E i luoghi d’incontro, dove si concretizzavano le relazioni, erano i “crocicchi”.

La parrocchia era un crocicchio, la sede del suo circolo ambientalista era un crocicchio, il centro socio-culturale era un crocicchio. Ogni luogo, dove poteva mettersi in relazione con “l’altro”, era un crocicchio.

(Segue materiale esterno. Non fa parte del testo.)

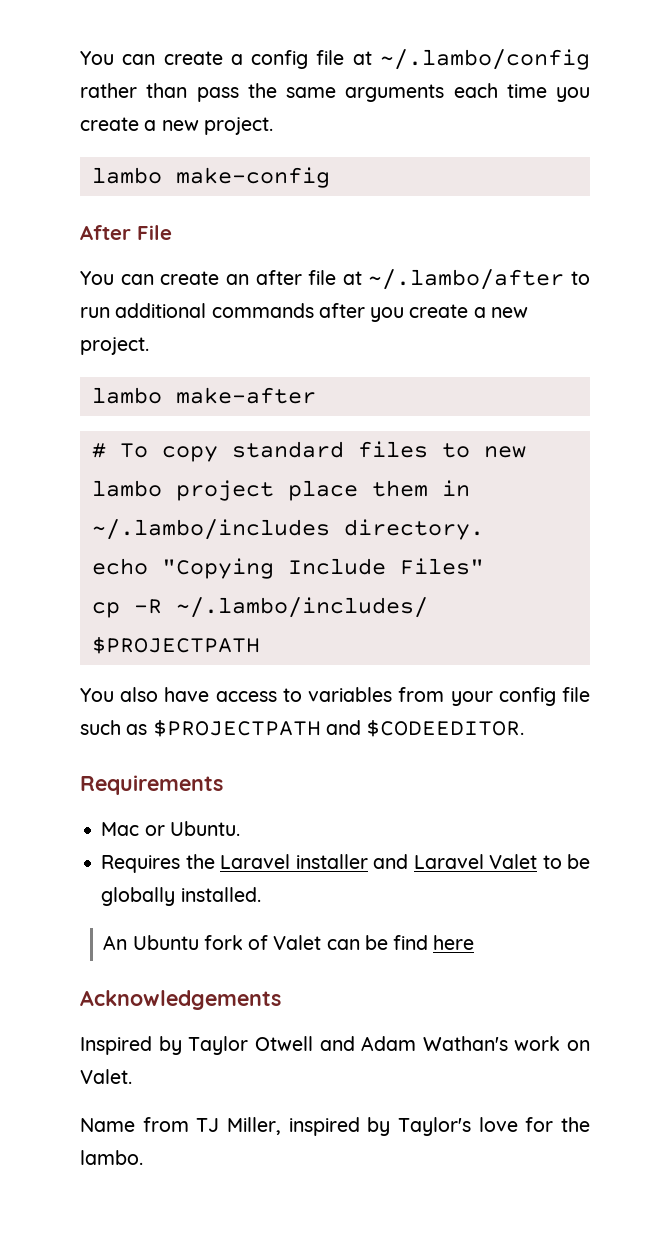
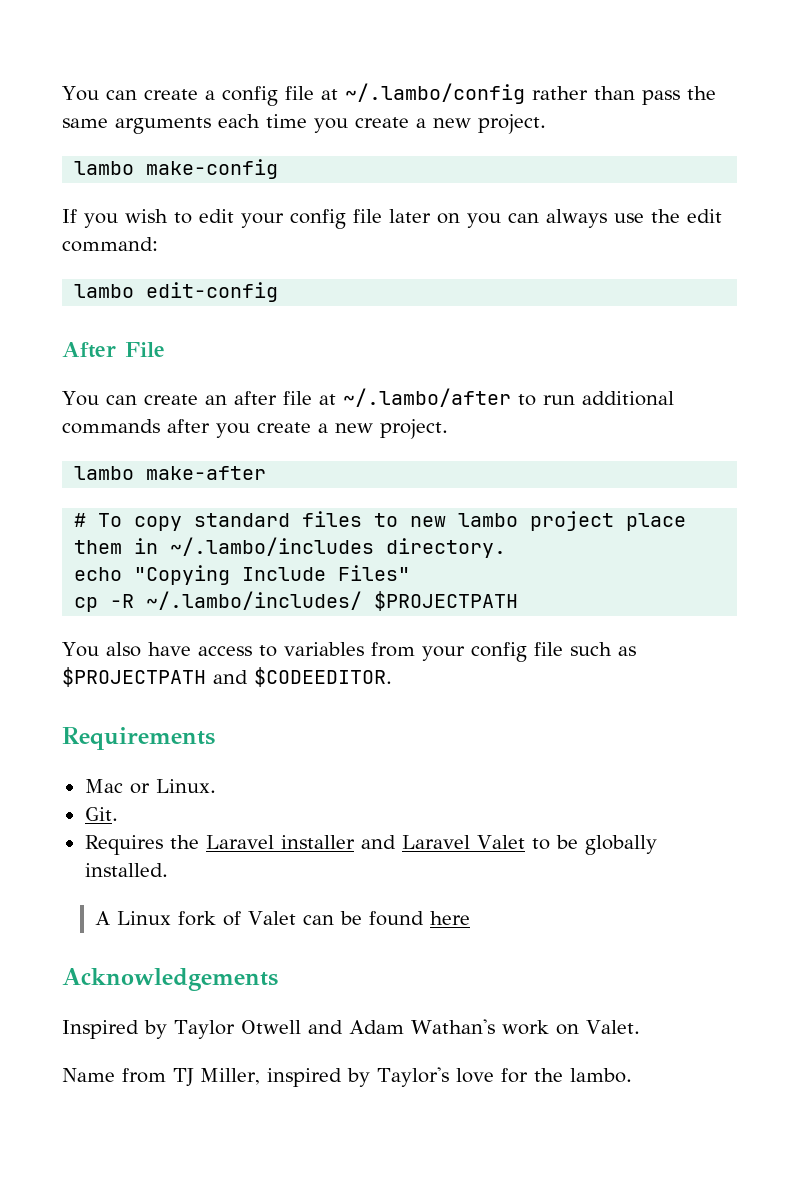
(330, 177) none -> [62,209,722,229] [62,237,158,252] [74,282,279,302] // If you wish to edit your config file later on you can always use the edit command: // lambo edit-config
[169,821,240,836] Ubuntu. -> [155,779,216,793] [84,807,118,821] Linux. // Git.
[103,935,199,950] An Ubuntu -> [94,911,171,925] A Linux
[393,935,429,950] find -> [368,911,424,926] found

Giunto all’edicola, altro crocicchio, fu attratto da un branco di cani randagi, diversi l’uno dall’altro per razza, taglia e colori.

Pensò che le “bestie” non hanno le nostre remore nell’accogliere “l’altro”, ma dovette subito ricredersi, perché, proprio mentre realizzava tale convincimento, quello che doveva essere il capo del branco ringhiò e si avventò al collo di un nuovo venuto, che aveva cercato di aggregarsi al gruppo.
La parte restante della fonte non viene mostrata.